MATERIALS PROVIDED section start

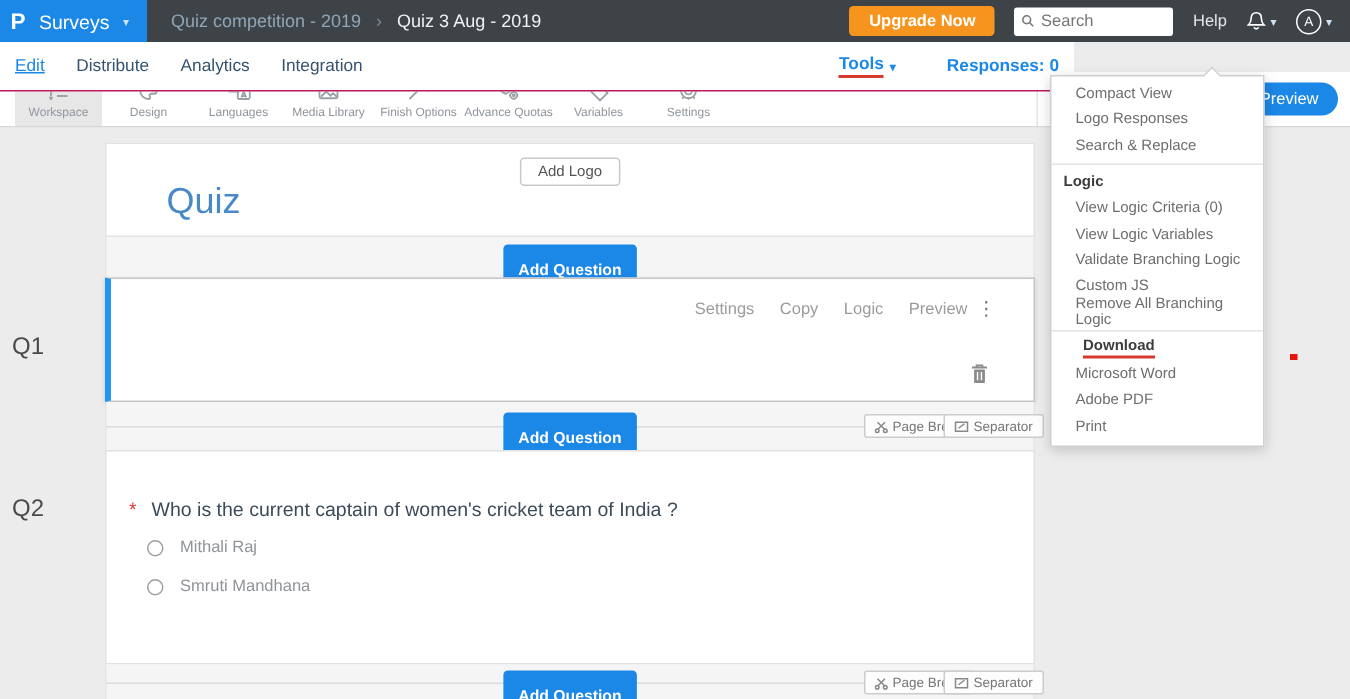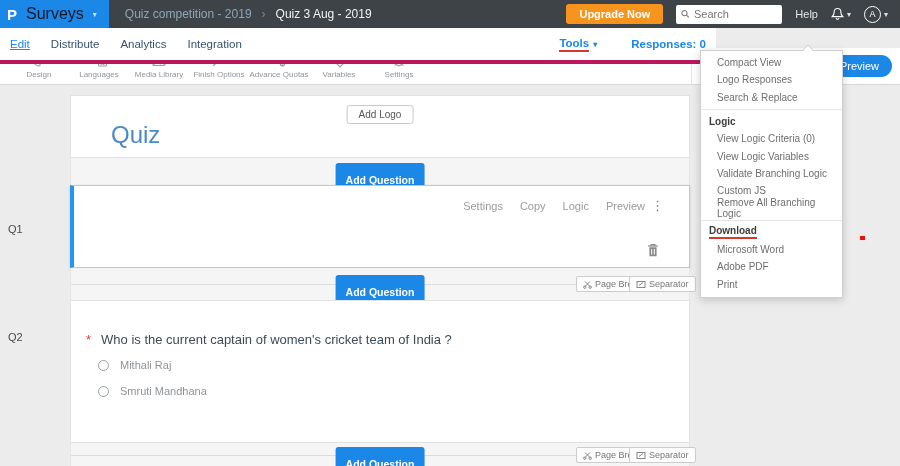"Surveys" .brand-label { color: #0f172a -> #ffffff; font-size: 16px -> 13px }
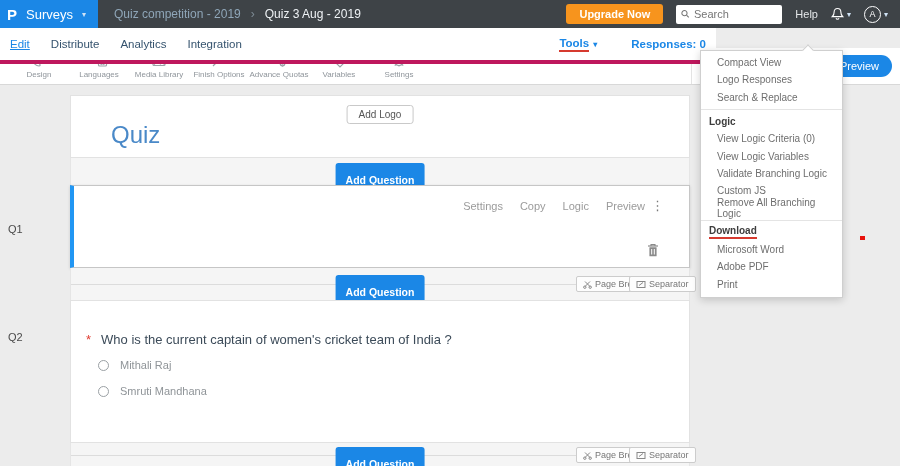"Edit" .navrow { border-bottom: 4px solid #be185d -> 1px solid #be185d }
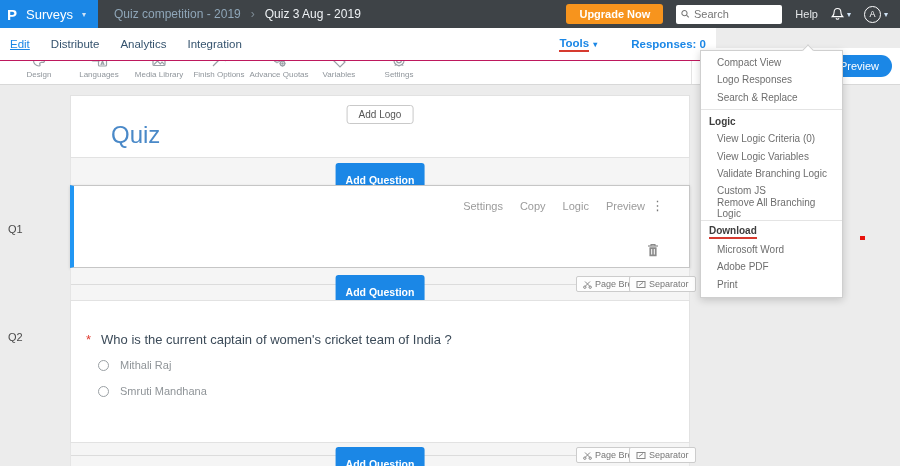"Workspace" div.tool-tab { html: none -> <div> <svg> <path></path> <path></path> </svg> <span>Workspace</span> </div> }
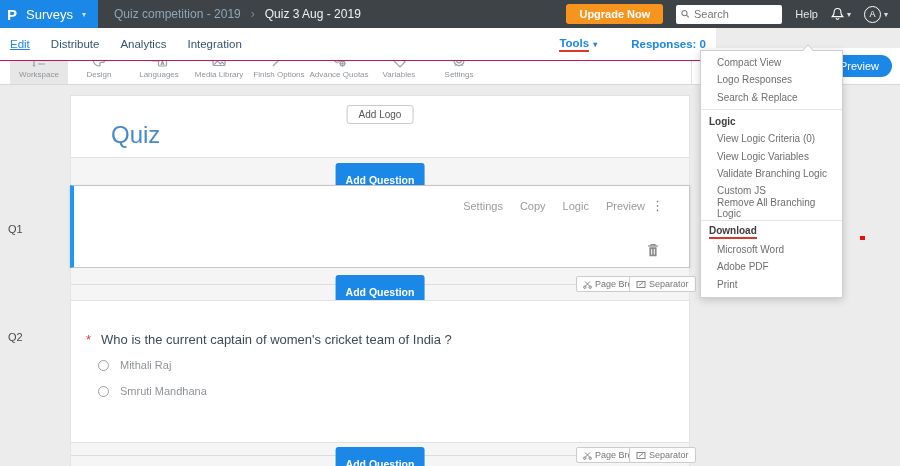"Q1" .q-side-label { font-size: 11px -> 16px }
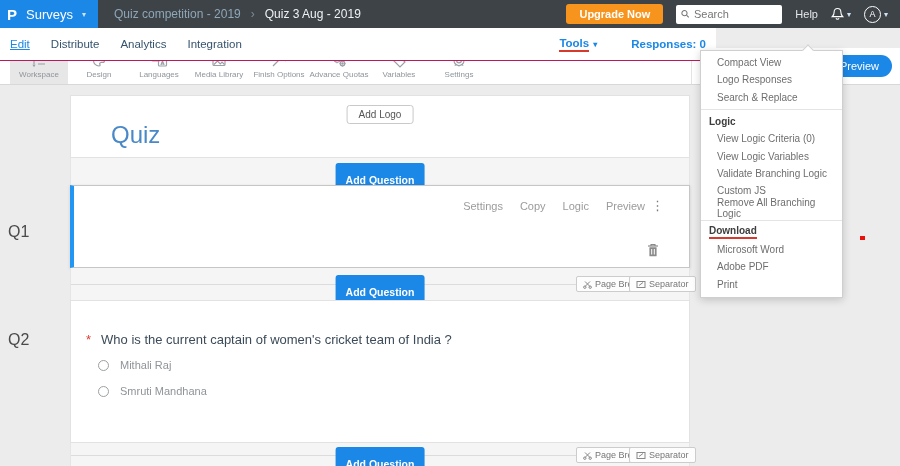"Download" .menu-header .dl { margin-left: none -> 13px }
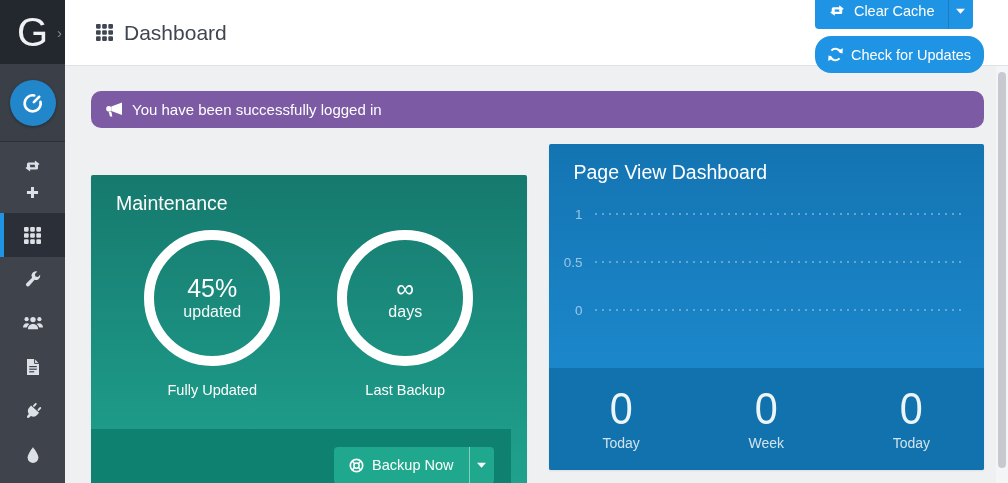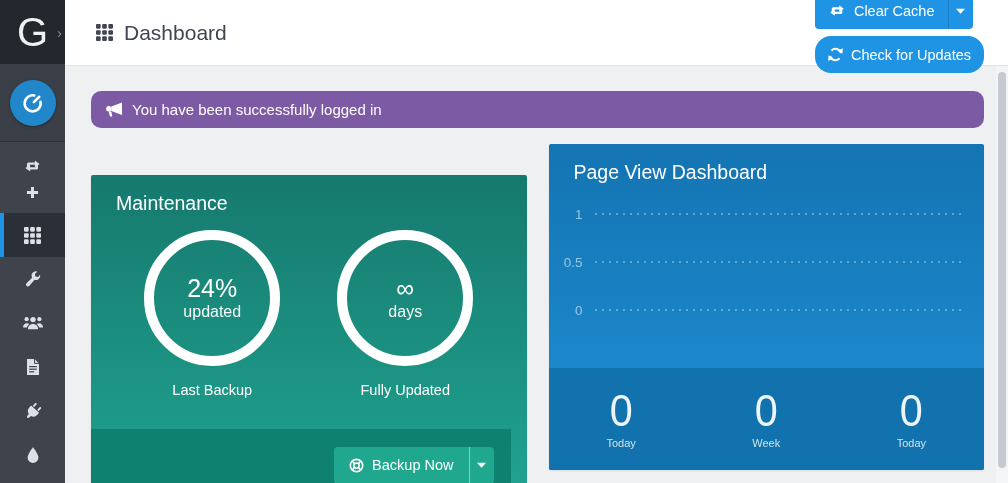"24%" span.big { text: 24% -> 45% }
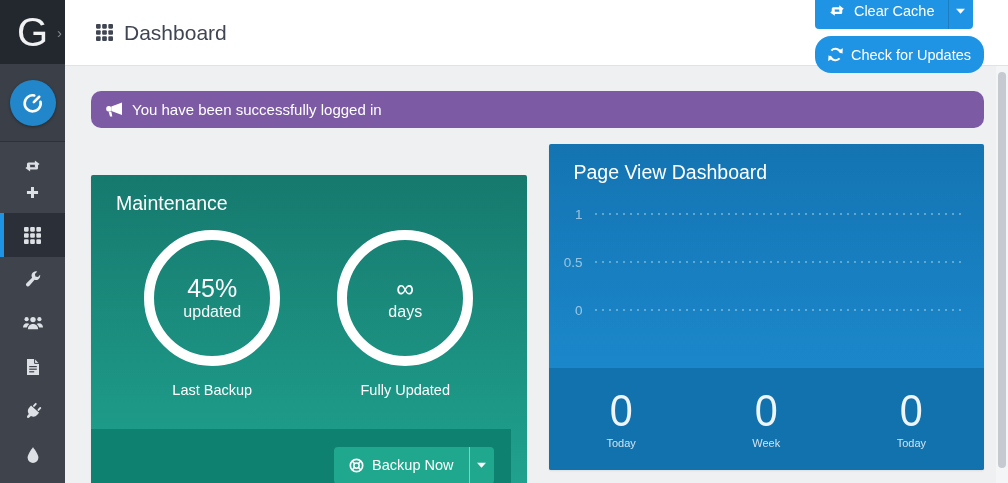"Last Backup" span.circle-label { order: before "Fully Updated" -> after "Fully Updated" }
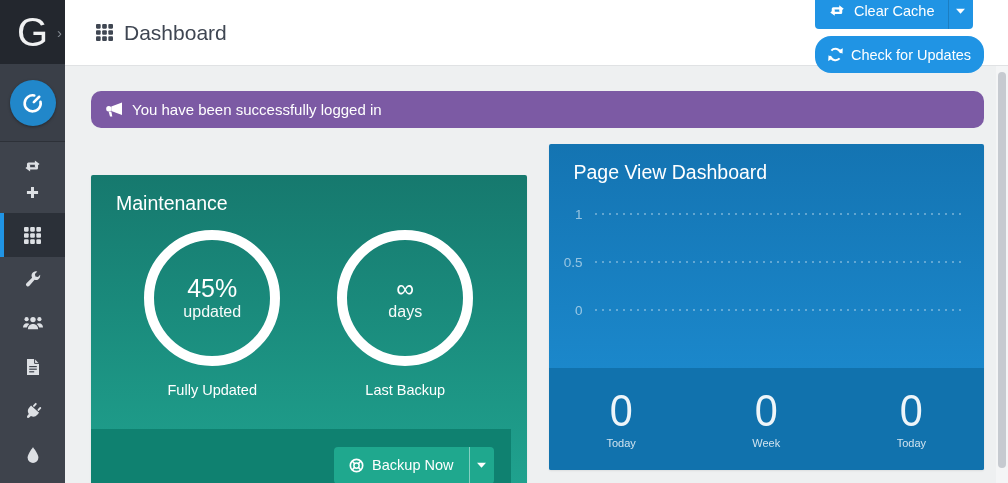"Today" .counter .label { font-size: 11px -> 14px }
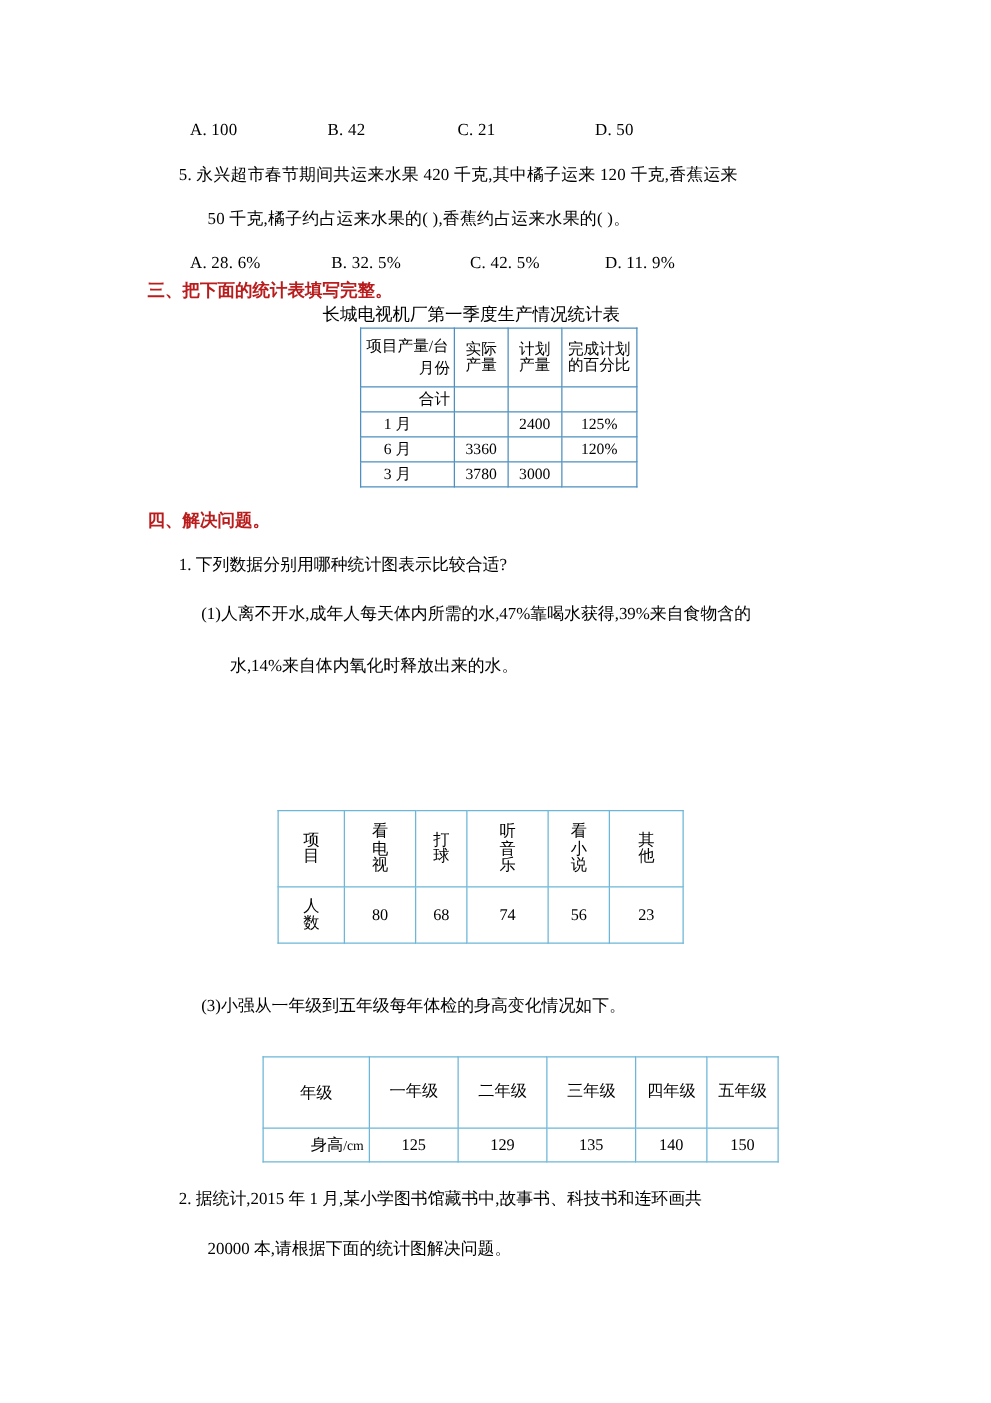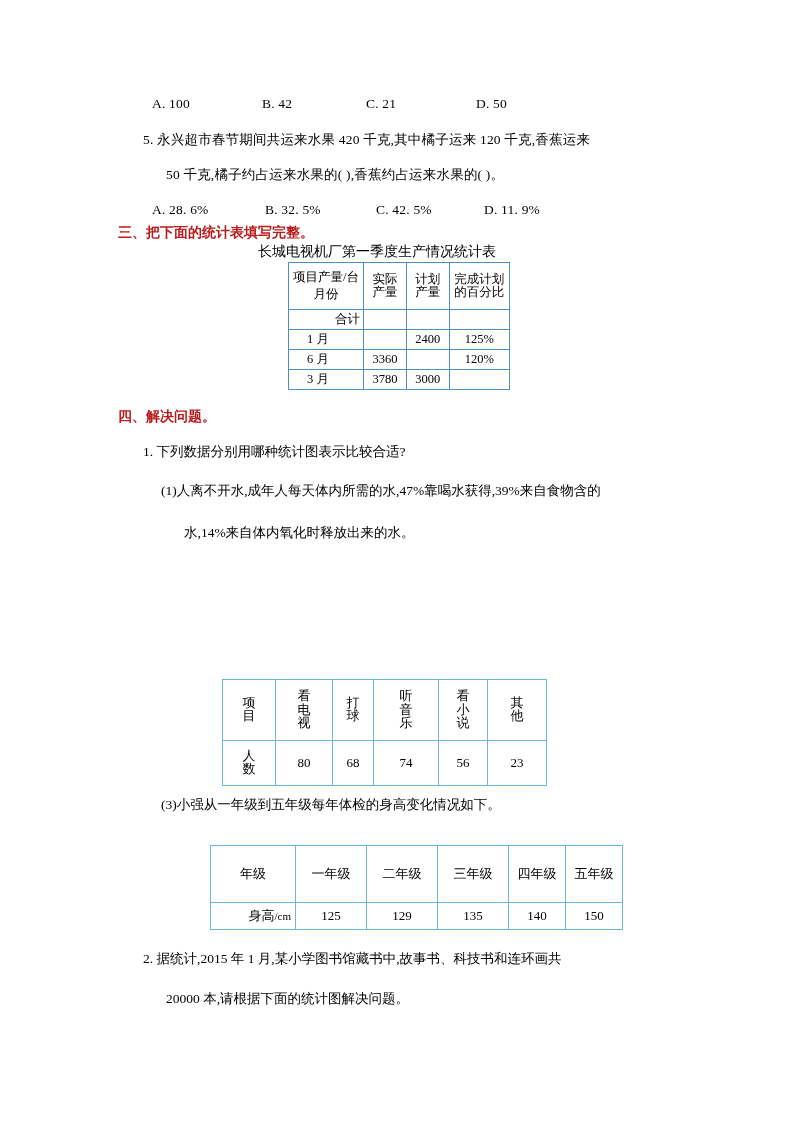"月份" div { text-align: center -> right }
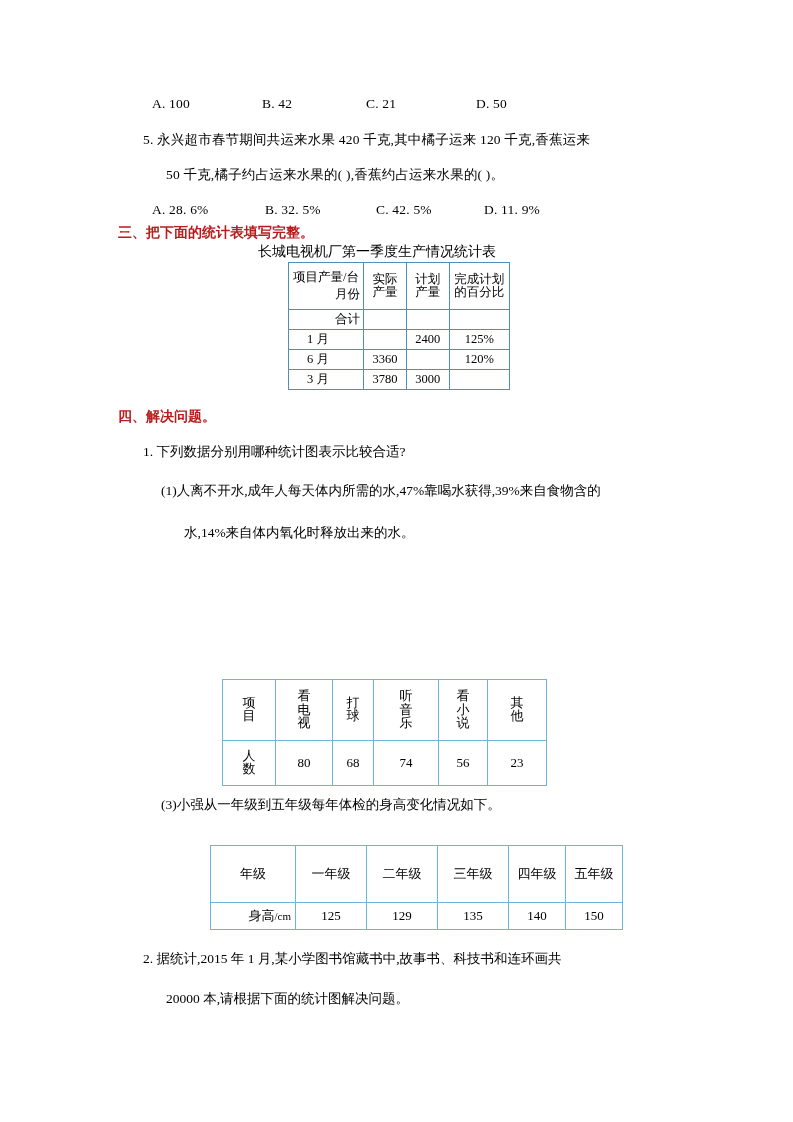"项目" .tbl2 { margin-top: 31px -> none }
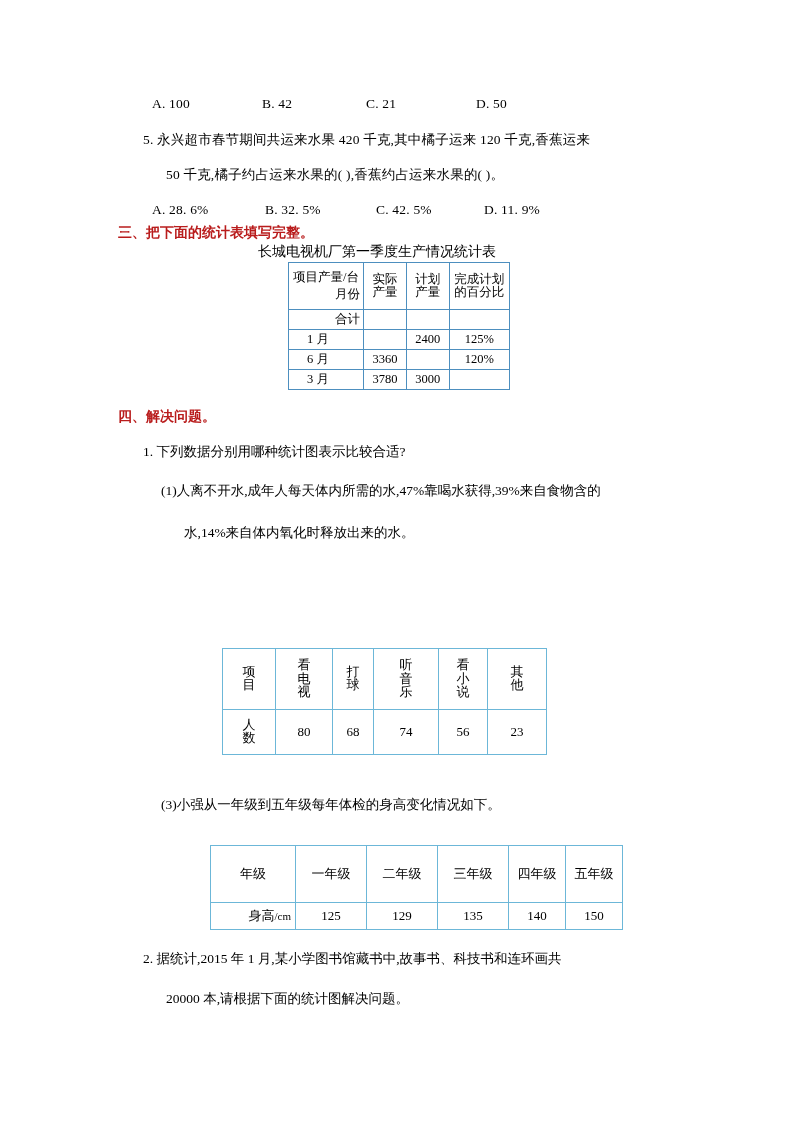"一年级" .grade-cell { font-family: none -> Liberation Mono, monospace }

MATERIALS PROVIDED section end

Strip out the pictures and quote the remaining data word for word.

"Surveys" .brand-label { color: #0f172a -> #ffffff; font-size: 16px -> 13px }
"Edit" .navrow { border-bottom: 4px solid #be185d -> 1px solid #be185d }
"Workspace" div.tool-tab { html: none -> <div> <svg> <path></path> <path></path> </svg> <span>Workspace</span> </div> }
"Q1" .q-side-label { font-size: 11px -> 16px }
"Download" .menu-header .dl { margin-left: none -> 13px }
"24%" span.big { text: 24% -> 45% }
"Last Backup" span.circle-label { order: before "Fully Updated" -> after "Fully Updated" }
"Today" .counter .label { font-size: 11px -> 14px }
"月份" div { text-align: center -> right }
"项目" .tbl2 { margin-top: 31px -> none }
"一年级" .grade-cell { font-family: none -> Liberation Mono, monospace }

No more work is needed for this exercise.